• _What is being asked_
Find how many lines in the material below hold the word "tasks". Reply with that figure alone.

• _Supplied material_
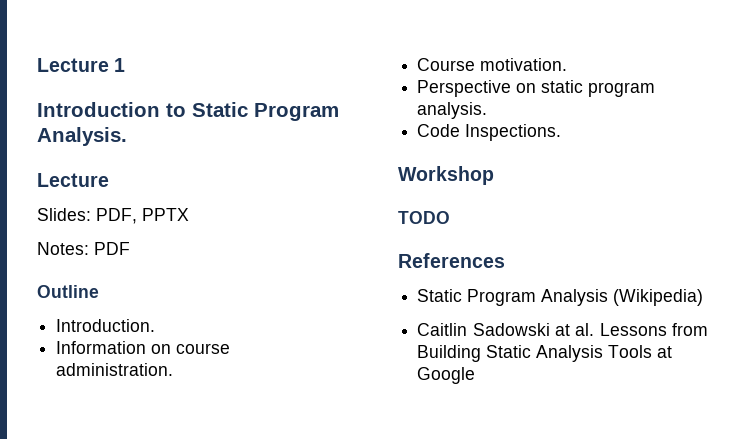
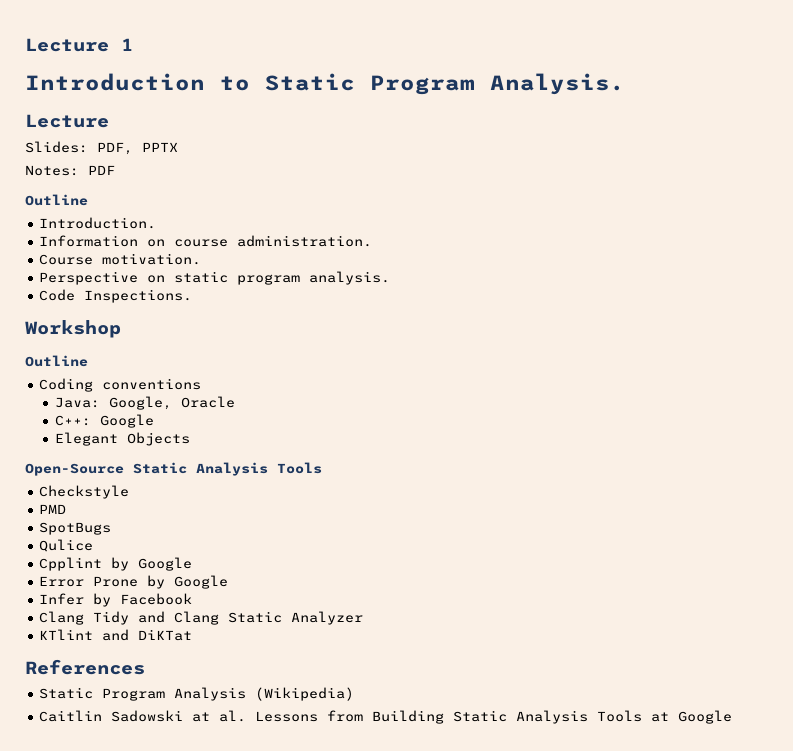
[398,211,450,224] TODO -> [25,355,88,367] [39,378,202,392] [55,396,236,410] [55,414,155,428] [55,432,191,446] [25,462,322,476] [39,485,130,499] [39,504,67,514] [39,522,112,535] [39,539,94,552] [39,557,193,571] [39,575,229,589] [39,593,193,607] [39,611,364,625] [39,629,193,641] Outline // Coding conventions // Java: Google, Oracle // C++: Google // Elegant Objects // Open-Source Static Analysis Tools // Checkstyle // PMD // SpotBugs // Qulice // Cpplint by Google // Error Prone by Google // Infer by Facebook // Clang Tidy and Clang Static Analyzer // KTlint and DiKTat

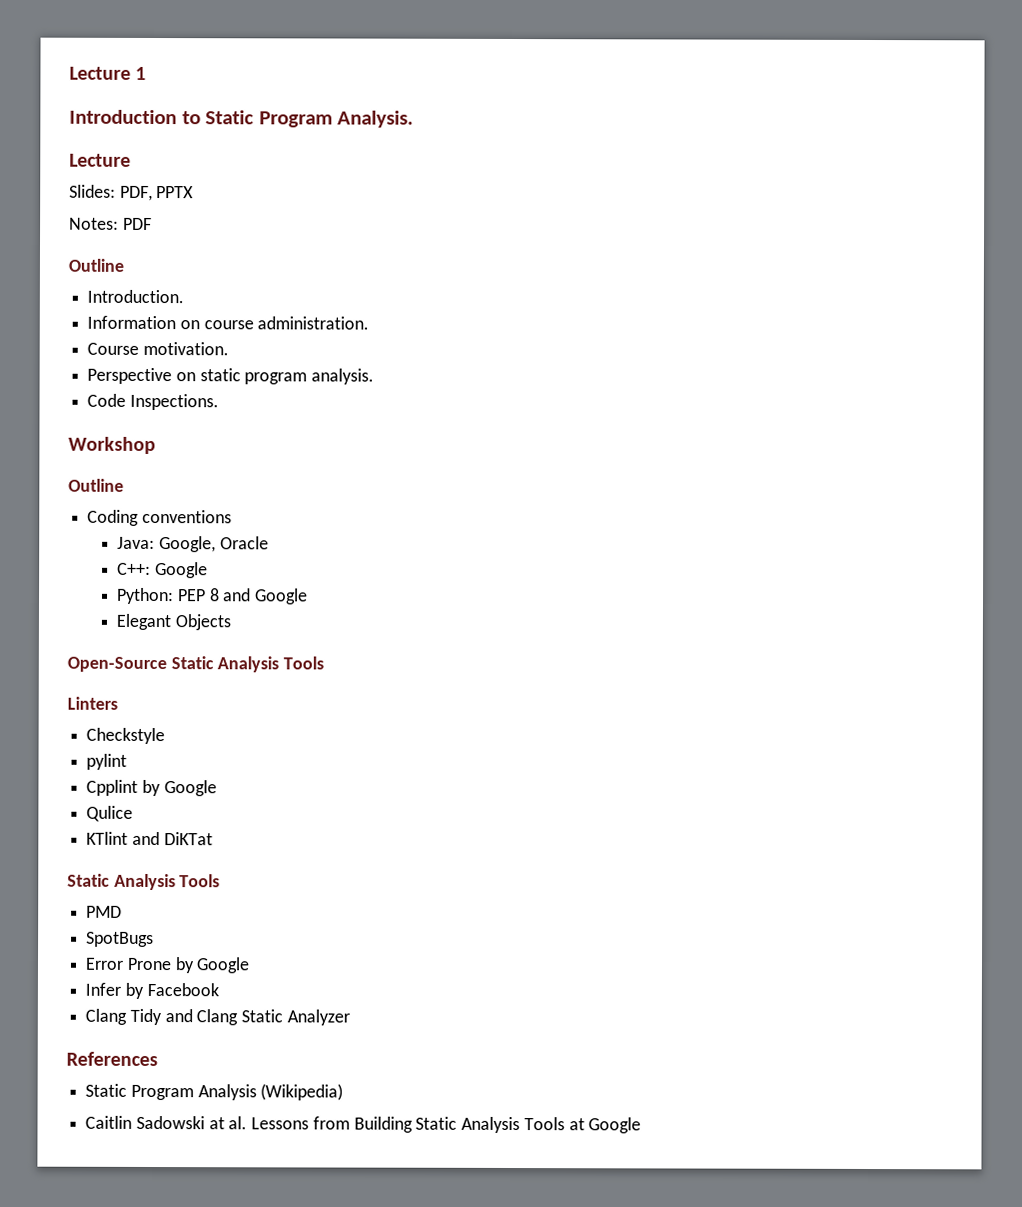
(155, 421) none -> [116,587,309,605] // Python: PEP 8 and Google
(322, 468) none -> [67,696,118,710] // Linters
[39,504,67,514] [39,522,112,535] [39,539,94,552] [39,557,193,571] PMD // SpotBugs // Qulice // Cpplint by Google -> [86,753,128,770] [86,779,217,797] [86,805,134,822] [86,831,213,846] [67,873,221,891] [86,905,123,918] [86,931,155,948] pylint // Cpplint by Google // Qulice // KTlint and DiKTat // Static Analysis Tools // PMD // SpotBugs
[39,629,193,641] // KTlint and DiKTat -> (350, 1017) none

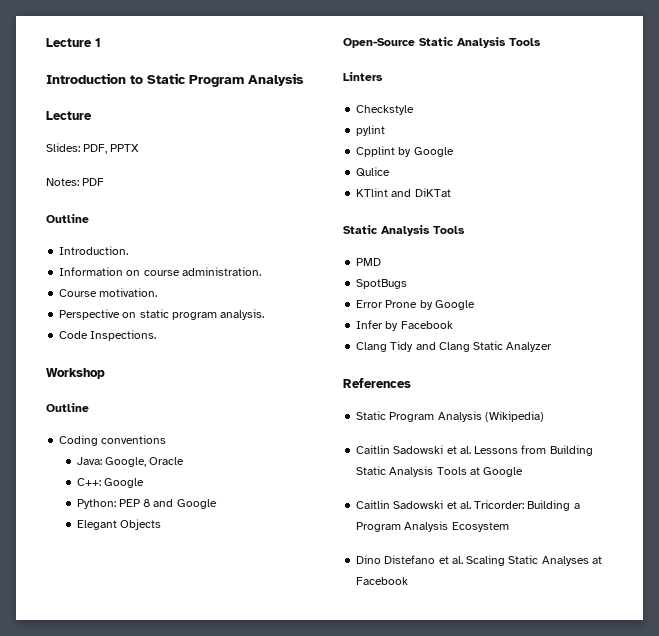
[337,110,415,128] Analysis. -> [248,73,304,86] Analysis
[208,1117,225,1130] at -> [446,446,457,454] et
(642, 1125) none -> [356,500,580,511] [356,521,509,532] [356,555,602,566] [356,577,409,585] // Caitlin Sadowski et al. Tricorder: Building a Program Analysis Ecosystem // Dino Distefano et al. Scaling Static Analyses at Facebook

==

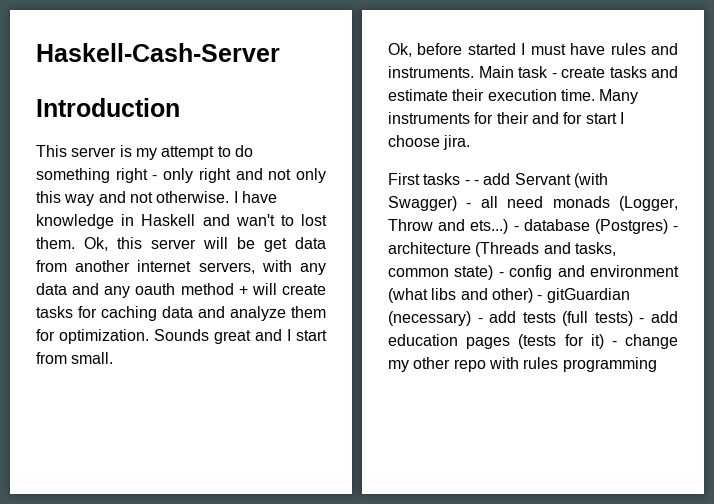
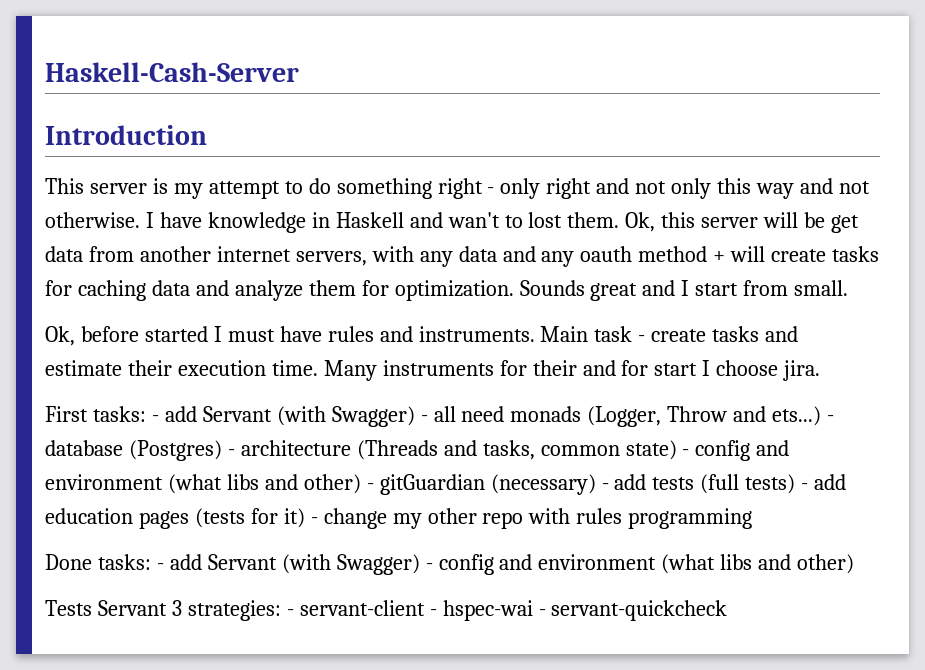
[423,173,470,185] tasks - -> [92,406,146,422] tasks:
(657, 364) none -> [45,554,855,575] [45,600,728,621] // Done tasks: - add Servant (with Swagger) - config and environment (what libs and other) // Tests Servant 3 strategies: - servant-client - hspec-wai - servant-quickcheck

• _Final answer_
2